The lines from the start of the records through the one containing "watch on data-src" are to be transcribed exactly, and nothing else.

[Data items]
--- START ---

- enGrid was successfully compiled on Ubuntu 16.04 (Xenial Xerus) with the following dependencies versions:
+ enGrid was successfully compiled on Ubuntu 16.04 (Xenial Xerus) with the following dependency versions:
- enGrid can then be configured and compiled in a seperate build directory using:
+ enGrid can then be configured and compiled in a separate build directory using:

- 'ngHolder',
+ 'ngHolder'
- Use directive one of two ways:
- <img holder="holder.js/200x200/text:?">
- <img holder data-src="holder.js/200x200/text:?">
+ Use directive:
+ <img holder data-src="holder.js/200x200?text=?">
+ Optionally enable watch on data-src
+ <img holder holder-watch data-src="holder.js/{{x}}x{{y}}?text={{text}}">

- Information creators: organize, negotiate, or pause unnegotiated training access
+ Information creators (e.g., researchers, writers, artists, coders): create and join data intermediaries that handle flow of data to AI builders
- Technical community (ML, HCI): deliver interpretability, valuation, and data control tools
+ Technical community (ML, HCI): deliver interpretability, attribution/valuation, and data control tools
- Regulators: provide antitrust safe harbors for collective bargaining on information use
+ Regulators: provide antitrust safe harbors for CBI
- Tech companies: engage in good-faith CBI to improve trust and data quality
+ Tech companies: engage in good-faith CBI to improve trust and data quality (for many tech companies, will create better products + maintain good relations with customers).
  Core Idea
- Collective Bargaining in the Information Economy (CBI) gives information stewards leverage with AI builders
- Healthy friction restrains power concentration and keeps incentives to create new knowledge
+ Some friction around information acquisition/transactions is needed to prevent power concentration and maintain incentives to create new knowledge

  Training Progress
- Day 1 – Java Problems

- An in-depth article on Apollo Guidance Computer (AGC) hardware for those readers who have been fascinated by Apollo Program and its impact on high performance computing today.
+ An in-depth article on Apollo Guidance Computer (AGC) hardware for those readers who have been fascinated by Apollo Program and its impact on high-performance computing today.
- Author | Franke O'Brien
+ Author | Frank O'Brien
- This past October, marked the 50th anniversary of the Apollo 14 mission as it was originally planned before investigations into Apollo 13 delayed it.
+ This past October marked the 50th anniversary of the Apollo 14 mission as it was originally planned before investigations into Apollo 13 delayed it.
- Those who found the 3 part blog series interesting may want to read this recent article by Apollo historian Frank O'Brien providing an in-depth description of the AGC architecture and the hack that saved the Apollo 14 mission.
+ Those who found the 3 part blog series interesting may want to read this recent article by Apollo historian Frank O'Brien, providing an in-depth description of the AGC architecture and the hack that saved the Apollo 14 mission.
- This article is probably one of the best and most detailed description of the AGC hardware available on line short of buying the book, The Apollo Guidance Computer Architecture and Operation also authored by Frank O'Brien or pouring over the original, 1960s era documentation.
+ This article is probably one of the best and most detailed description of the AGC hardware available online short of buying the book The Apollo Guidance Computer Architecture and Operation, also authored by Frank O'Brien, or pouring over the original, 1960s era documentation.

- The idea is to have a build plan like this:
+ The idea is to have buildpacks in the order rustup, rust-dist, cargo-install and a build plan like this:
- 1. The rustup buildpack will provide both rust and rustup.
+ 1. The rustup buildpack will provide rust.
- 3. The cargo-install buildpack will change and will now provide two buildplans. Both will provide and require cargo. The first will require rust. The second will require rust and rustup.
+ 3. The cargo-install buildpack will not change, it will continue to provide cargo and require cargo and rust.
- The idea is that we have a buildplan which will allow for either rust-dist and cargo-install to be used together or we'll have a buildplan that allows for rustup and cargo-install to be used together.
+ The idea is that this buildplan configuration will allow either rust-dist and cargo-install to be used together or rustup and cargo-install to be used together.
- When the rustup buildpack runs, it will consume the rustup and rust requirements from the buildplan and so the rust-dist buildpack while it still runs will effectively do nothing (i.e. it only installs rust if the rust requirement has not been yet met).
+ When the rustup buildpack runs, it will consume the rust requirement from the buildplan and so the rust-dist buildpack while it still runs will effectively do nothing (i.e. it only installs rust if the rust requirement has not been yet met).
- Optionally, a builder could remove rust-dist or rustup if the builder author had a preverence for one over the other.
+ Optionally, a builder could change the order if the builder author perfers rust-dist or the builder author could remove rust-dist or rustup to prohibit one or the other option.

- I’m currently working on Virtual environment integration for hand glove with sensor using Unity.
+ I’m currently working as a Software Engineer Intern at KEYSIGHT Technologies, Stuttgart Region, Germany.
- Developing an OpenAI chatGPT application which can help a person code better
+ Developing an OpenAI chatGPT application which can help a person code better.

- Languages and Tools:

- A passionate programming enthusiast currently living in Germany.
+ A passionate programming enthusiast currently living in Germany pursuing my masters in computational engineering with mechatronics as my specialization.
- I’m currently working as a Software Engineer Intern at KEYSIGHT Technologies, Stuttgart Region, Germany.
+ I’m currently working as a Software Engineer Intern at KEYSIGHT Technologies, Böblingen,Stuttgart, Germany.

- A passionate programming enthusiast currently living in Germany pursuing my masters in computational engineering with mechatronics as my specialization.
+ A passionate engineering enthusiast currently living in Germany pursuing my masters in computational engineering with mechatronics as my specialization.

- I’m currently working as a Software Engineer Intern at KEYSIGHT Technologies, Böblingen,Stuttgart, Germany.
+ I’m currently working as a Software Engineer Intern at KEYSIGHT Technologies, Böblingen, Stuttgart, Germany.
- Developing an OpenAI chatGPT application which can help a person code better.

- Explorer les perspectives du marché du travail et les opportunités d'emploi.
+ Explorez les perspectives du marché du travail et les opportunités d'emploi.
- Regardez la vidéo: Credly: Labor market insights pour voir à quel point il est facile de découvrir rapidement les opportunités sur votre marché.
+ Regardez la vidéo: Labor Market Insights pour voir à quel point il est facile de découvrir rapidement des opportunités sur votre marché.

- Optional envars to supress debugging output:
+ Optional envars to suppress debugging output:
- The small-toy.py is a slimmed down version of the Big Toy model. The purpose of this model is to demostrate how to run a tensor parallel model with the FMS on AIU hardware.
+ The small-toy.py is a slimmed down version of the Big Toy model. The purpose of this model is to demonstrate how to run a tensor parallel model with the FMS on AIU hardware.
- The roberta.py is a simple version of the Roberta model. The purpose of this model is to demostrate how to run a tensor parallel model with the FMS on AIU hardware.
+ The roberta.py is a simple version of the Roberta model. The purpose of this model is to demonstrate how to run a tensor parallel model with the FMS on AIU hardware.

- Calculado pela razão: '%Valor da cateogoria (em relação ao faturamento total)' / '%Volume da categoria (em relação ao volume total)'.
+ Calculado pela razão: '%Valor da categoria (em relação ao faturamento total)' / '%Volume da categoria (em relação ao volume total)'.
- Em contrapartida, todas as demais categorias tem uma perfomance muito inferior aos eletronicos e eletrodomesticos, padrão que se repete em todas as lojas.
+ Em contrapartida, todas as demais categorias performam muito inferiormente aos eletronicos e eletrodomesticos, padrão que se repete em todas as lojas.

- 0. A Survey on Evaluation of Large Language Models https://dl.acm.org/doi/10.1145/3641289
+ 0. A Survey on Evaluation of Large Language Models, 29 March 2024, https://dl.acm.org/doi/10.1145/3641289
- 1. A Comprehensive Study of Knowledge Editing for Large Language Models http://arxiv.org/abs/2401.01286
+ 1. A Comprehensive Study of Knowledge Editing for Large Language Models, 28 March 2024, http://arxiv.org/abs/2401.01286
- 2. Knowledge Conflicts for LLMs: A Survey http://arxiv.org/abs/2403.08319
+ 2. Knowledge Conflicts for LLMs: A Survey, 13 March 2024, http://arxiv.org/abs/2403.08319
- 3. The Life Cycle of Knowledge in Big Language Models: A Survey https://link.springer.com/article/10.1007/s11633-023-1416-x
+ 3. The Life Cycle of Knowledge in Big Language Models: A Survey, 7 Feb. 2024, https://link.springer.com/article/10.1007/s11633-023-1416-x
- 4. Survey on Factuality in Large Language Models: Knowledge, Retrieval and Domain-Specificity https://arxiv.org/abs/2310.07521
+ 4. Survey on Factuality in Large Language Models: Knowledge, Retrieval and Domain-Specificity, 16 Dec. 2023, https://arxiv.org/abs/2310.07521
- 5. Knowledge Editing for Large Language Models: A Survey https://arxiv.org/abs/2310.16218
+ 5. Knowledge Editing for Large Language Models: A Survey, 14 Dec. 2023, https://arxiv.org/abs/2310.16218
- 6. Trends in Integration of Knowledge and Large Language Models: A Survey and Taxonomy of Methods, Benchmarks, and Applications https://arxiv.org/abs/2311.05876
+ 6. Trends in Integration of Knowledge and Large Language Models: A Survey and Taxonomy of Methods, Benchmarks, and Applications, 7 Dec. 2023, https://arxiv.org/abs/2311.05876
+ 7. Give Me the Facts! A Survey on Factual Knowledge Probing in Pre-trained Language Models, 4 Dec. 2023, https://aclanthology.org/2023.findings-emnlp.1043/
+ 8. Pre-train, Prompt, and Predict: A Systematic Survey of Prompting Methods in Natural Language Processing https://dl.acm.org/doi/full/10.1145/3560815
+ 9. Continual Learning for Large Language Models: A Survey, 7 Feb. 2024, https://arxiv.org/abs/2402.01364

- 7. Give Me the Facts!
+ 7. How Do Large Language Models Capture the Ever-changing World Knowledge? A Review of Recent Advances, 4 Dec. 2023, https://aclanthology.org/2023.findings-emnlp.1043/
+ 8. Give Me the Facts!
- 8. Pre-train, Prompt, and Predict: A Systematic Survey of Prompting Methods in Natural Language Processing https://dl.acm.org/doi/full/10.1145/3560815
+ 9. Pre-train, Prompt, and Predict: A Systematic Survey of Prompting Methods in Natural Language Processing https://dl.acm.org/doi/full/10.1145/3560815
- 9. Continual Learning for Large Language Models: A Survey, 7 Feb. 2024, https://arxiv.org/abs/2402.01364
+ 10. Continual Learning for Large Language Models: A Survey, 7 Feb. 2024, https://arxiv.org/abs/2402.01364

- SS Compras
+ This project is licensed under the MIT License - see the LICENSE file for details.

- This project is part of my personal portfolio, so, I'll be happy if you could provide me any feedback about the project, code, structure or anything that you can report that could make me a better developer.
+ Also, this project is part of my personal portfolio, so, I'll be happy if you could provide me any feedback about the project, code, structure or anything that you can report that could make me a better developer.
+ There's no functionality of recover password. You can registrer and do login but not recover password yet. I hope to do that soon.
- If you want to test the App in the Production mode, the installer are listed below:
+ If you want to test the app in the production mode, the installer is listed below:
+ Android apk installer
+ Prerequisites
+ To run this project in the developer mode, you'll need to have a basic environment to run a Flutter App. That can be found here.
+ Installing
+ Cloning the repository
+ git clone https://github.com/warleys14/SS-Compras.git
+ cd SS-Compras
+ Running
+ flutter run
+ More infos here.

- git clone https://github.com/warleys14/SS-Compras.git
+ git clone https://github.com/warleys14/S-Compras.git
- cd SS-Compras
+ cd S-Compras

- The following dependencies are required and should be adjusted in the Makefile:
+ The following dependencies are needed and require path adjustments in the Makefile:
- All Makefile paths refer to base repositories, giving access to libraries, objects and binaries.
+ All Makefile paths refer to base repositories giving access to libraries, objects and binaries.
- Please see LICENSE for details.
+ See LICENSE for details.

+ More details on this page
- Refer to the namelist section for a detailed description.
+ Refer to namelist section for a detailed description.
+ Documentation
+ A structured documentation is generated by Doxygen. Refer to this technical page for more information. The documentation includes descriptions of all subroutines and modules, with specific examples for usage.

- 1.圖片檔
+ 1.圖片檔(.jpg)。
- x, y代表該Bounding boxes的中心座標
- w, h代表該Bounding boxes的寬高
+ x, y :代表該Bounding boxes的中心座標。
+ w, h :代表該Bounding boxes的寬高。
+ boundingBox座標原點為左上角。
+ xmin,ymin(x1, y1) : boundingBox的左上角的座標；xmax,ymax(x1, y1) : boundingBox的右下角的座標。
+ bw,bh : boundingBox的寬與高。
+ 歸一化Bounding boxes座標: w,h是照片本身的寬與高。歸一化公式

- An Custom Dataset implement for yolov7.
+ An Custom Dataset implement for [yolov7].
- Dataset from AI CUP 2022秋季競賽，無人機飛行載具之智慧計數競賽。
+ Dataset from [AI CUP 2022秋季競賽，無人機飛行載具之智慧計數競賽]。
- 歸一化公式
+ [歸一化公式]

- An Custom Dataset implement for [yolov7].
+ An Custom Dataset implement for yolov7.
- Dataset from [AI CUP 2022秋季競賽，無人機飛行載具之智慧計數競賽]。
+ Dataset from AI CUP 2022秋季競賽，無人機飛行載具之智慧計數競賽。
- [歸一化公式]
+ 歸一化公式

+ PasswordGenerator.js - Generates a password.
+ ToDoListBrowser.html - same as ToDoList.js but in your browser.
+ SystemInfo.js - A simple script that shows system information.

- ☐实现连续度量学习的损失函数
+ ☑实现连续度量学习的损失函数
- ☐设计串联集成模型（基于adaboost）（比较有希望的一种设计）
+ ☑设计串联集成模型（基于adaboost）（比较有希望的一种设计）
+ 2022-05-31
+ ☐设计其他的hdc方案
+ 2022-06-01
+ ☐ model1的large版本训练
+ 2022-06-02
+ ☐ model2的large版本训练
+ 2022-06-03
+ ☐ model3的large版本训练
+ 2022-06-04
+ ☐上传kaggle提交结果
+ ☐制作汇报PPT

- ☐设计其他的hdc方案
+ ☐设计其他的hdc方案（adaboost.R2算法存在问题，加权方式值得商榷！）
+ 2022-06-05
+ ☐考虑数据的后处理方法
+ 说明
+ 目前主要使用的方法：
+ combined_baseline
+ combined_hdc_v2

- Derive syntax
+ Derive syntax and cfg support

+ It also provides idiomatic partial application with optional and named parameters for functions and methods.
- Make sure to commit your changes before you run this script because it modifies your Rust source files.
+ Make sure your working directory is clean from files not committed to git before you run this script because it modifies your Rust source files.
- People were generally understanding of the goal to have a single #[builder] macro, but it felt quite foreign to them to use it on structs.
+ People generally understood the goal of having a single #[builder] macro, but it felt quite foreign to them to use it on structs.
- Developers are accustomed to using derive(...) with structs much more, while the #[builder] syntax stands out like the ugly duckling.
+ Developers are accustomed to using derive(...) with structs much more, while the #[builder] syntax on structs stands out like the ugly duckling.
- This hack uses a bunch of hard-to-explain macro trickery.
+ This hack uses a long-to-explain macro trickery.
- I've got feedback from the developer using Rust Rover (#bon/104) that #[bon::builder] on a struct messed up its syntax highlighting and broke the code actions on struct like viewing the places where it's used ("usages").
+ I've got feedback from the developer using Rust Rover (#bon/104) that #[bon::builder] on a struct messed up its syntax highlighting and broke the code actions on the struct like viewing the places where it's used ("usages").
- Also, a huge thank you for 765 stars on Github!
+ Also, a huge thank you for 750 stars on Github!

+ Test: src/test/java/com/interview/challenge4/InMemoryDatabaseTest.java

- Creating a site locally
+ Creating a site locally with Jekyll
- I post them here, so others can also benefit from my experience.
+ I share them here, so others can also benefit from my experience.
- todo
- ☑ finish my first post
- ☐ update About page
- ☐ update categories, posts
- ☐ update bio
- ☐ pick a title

--- END ---

Result below:
- enGrid was successfully compiled on Ubuntu 16.04 (Xenial Xerus) with the following dependencies versions:
+ enGrid was successfully compiled on Ubuntu 16.04 (Xenial Xerus) with the following dependency versions:
- enGrid can then be configured and compiled in a seperate build directory using:
+ enGrid can then be configured and compiled in a separate build directory using:

- 'ngHolder',
+ 'ngHolder'
- Use directive one of two ways:
- <img holder="holder.js/200x200/text:?">
- <img holder data-src="holder.js/200x200/text:?">
+ Use directive:
+ <img holder data-src="holder.js/200x200?text=?">
+ Optionally enable watch on data-src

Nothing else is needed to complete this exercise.